Using side-by-side displays of bar graphs, pie graphs, and stacked bar plot graphs comparing the health of heavy users and light users of alcohol, there does not appear to be much of a difference in the percentages of health reported by heavy and light users. In comparison of health statistics, we deemed it more important to analyze the statistics of reporting on the extremes of the health spectrum: the frequency of reports of “Excellent” health and the frequency of reports of “Poor” health.

Figures 2 through 4 show that overall, heavy users of alcohol and light users of alcohol self-report their health relatively similarly. In other words, heavy users of alcohol and light users of alcohol self-report their health as “fair,” “good,” and “very good” at nearly identical frequencies. For reference, heavy and light users self-report their health as “fair” 7% and 7% of the time, respectively. Heavy and light users self-report their health as “good” 27% and 26% of the time, respectively. Heavy and light users self-report their health as “very good” 41% and 41% of the time, respectively.

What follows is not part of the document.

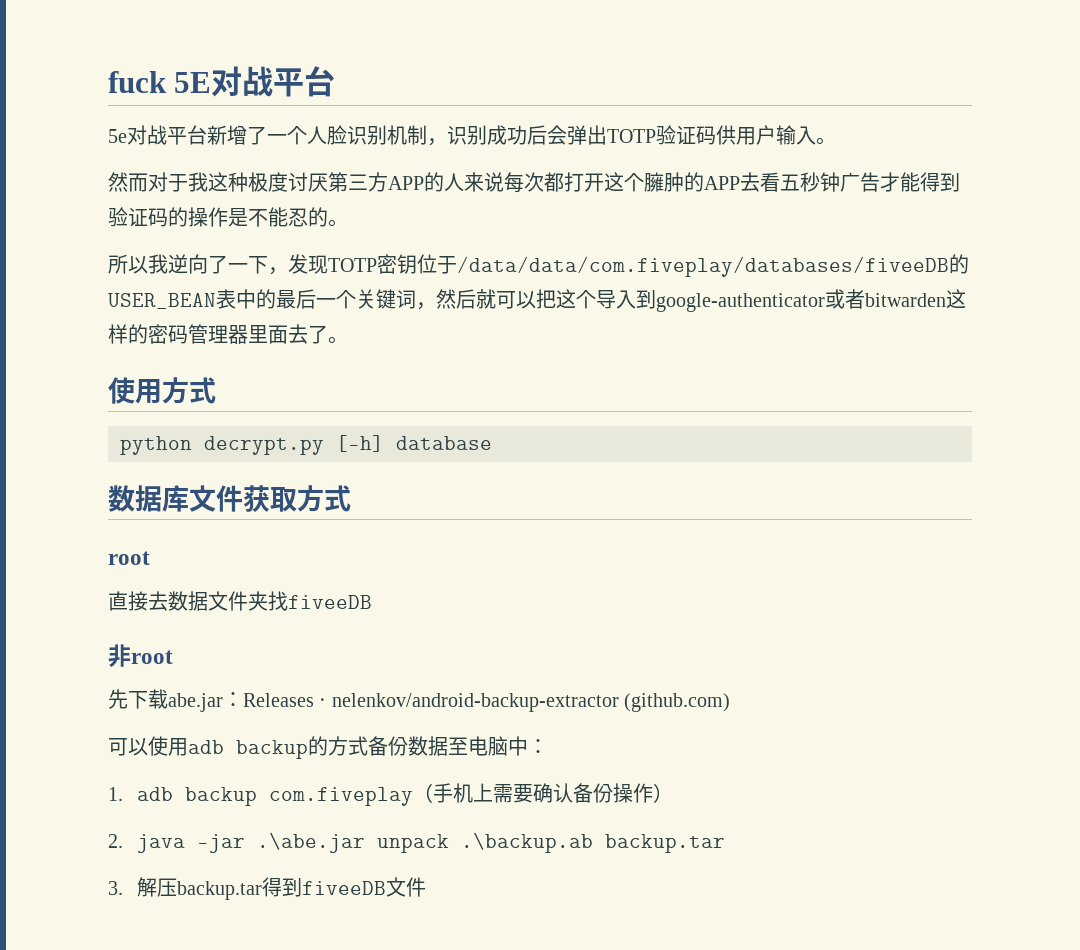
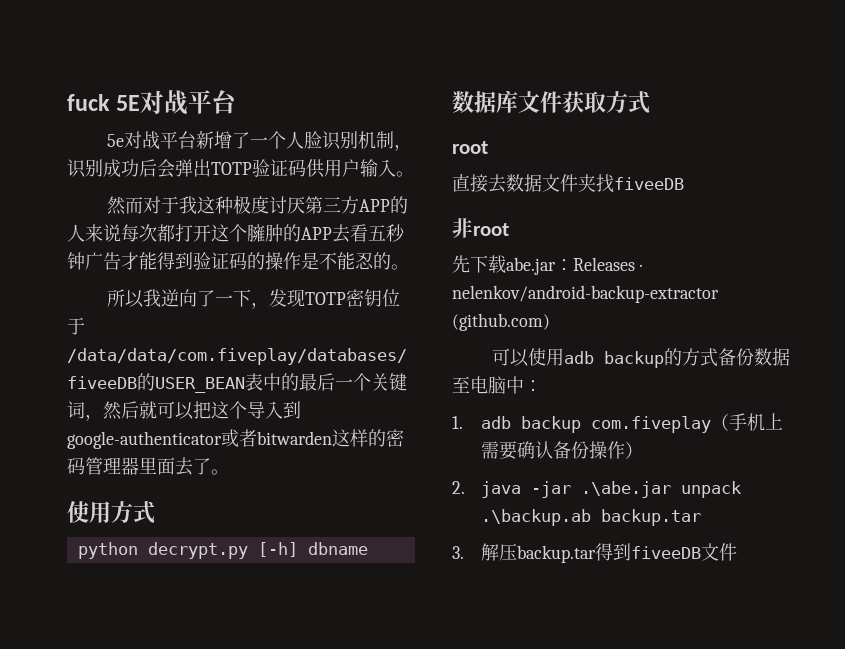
[396,436,492,450] database -> [307,542,368,555] dbname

However, heavy users and light users self-report their health as “excellent” and “poor” at different levels. Heavy users are more likely to self-report their health as “poor,” while light users are more likely to self-report their health as “excellent.” For reference, heavy and light users self-report their health as “poor” 2% and 1% of the time, respectively. Heavy and light users self-report their health as “excellent” 24% and 25% of the time, respectively.

Conclusion/Discussion

According to the data, heavy users of alcohol are more likely to report “poor” health than any other user category specified. Additionally, in terms of the target groups–heavy and light users–the only statistically significant difference is a small disparity in reporting of poor health. Otherwise, the differences in percentages of reported “fair,” “good,” “very good,” and “excellent” among the two groups are inconsequential, implying that the difference in health among heavy and light users is insignificant. Thus, the data do not suggest that light drinkers are generally more healthy than heavy drinkers.

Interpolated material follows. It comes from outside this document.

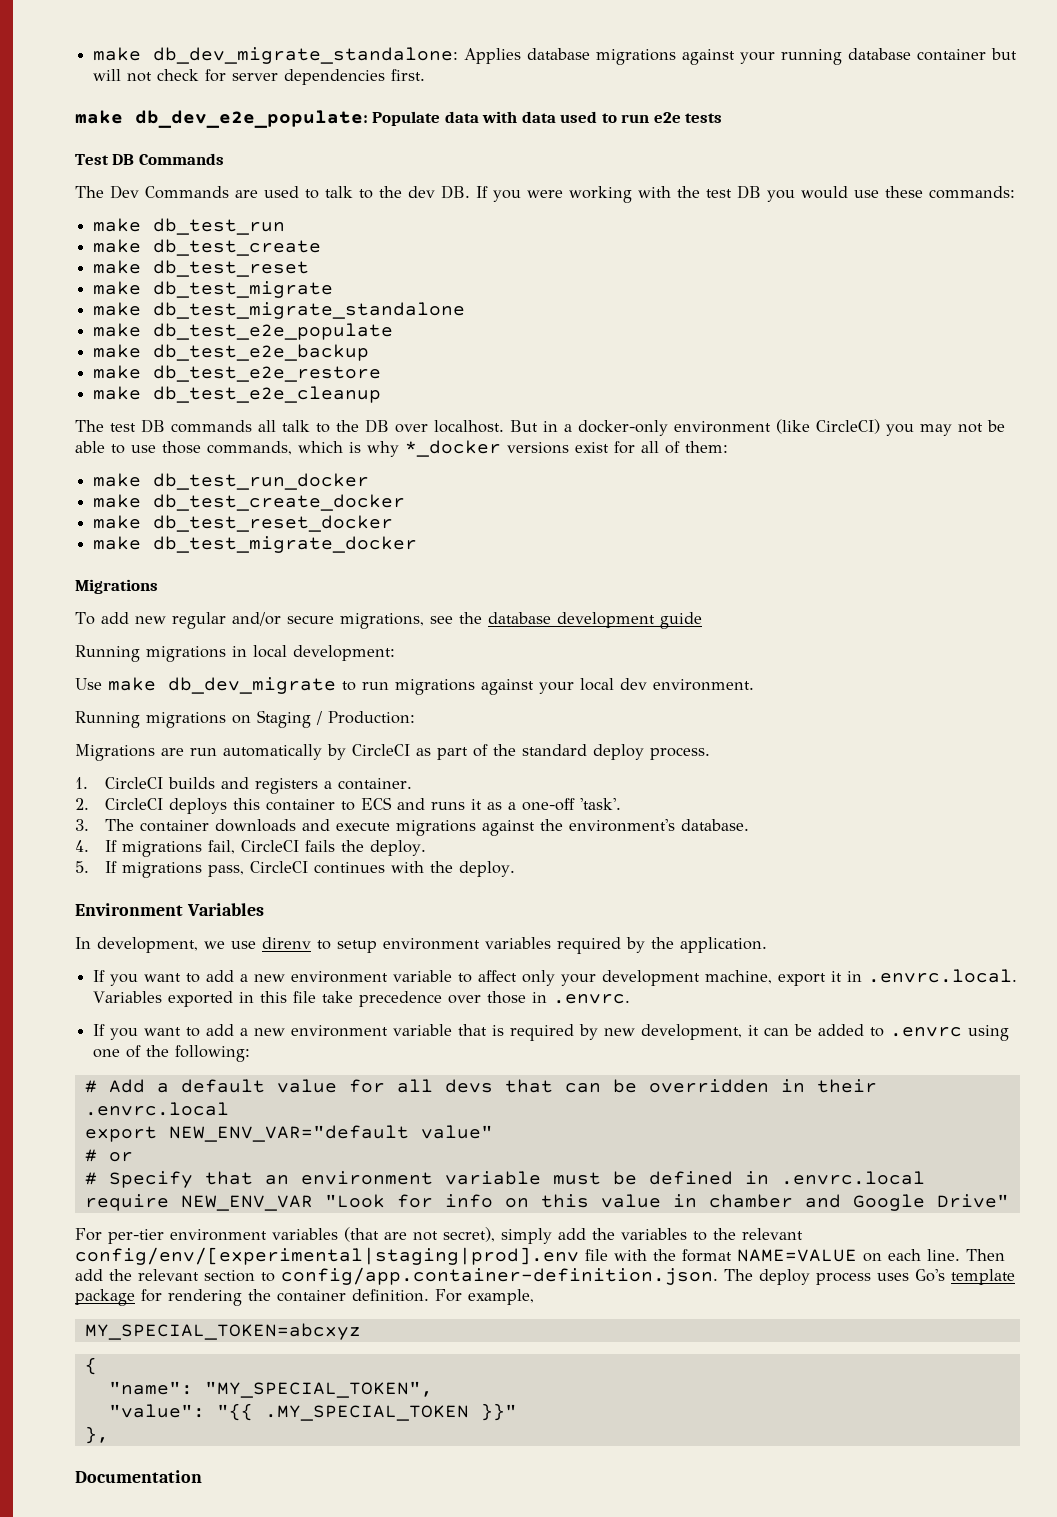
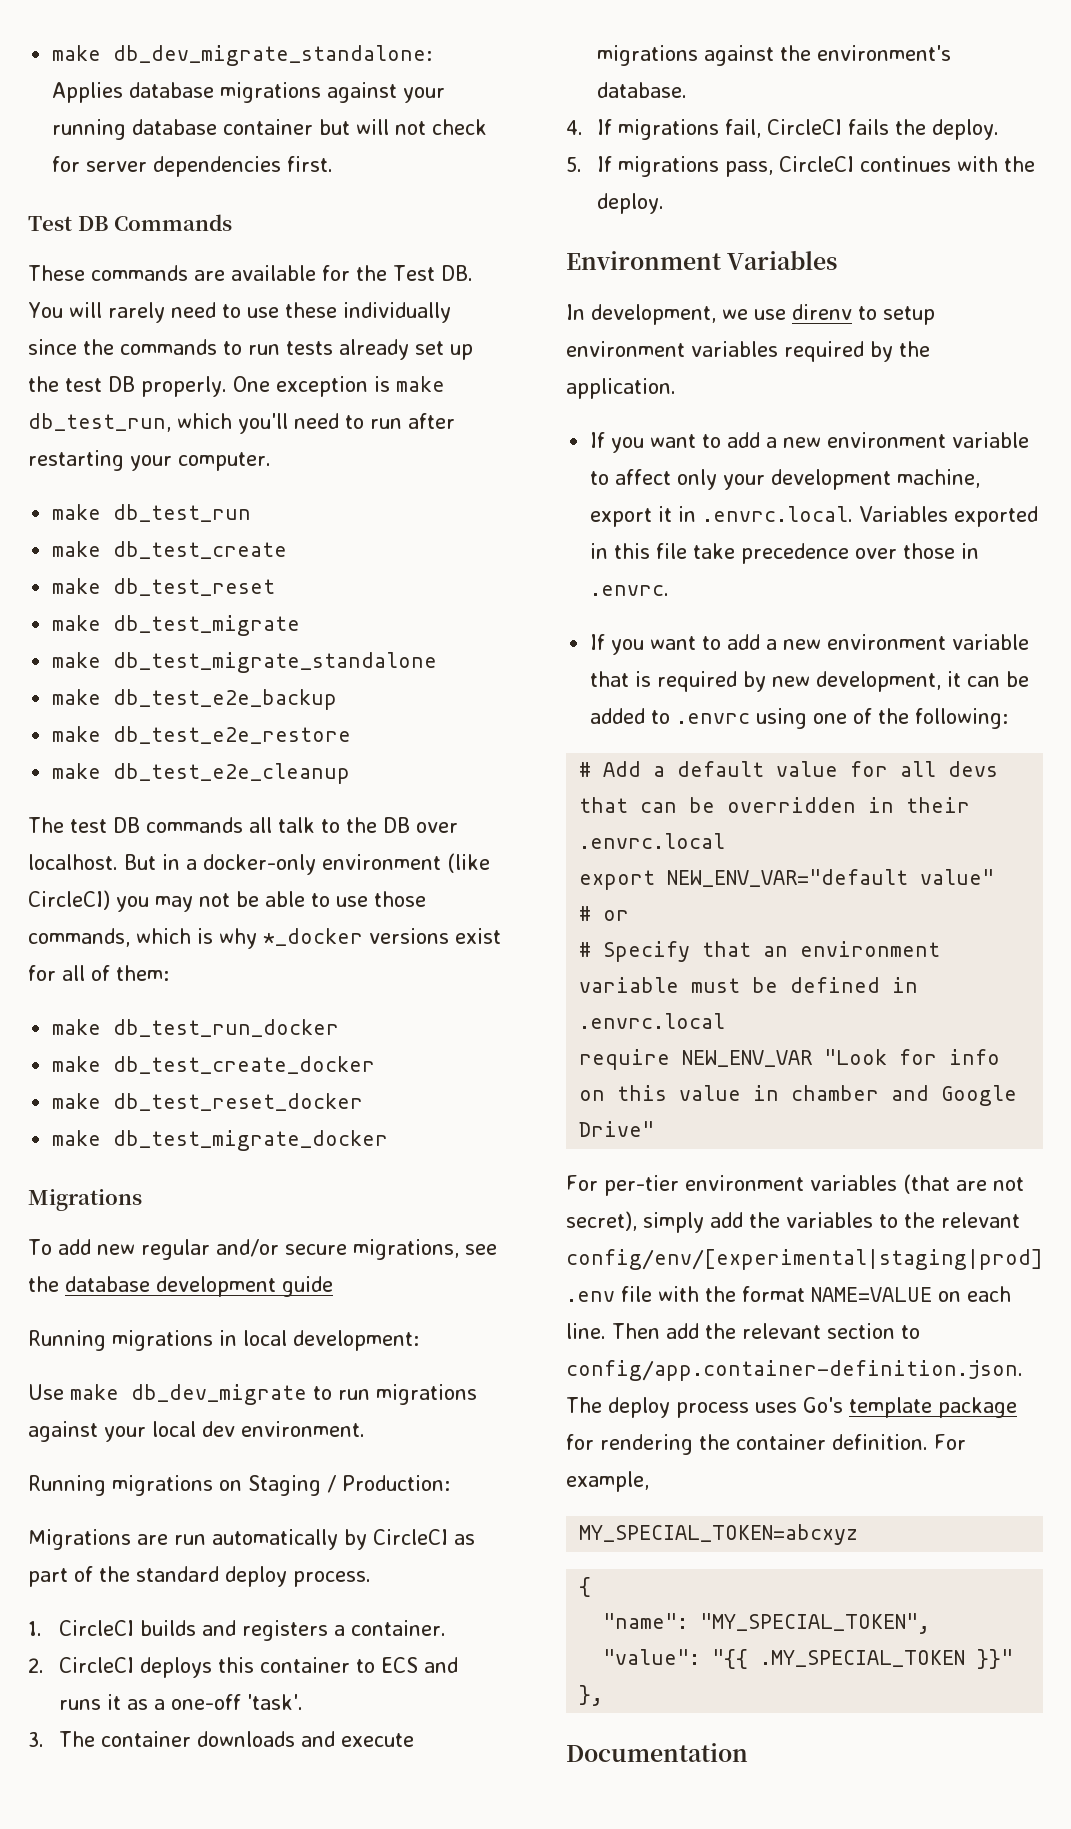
[75,110,723,128] [75,153,224,165] [75,185,1015,203] make db_dev_e2e_populate: Populate data with data used to run e2e tests // Test DB Commands // The Dev Commands are used to talk to the dev DB. If you were working with the test DB you would use these commands: -> [28,214,233,231] [28,265,473,281] [28,302,451,323] [28,339,473,360] [28,376,445,397] [28,413,455,434] [28,450,271,471] Test DB Commands // These commands are available for the Test DB. You will rarely need to use these individually since the commands to run tests already set up the test DB properly. One exception is make db_test_run, which you'll need to run after restarting your computer.
[93,323,394,340] // make db_test_e2e_populate -> (438, 662) none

However, it is important to recognize the limitations of the data. Firstly, it is difficult to confirm the health status of individuals, as self-reported data can be unreliable due to psychological factors affecting people’s perception of their own health. If the health status was not based on self-reporting but instead on quantitative factors, such as the rate of medicine processing in the liver or the number of mental health issues developed since becoming a heavy alcohol drinker, the data could be more reliable. This could help differentiate between how one is “feeling” versus how physically and mentally fit their body is, as a concrete definition of “health” is lacking from the data codebook. Secondly, the amount of reported heavy users (2072 people) is significantly less than the amount of reported light drinkers (17735 people). The analysis would be better if the sample sizes of the light and heavy user categories were either similar or exactly the same.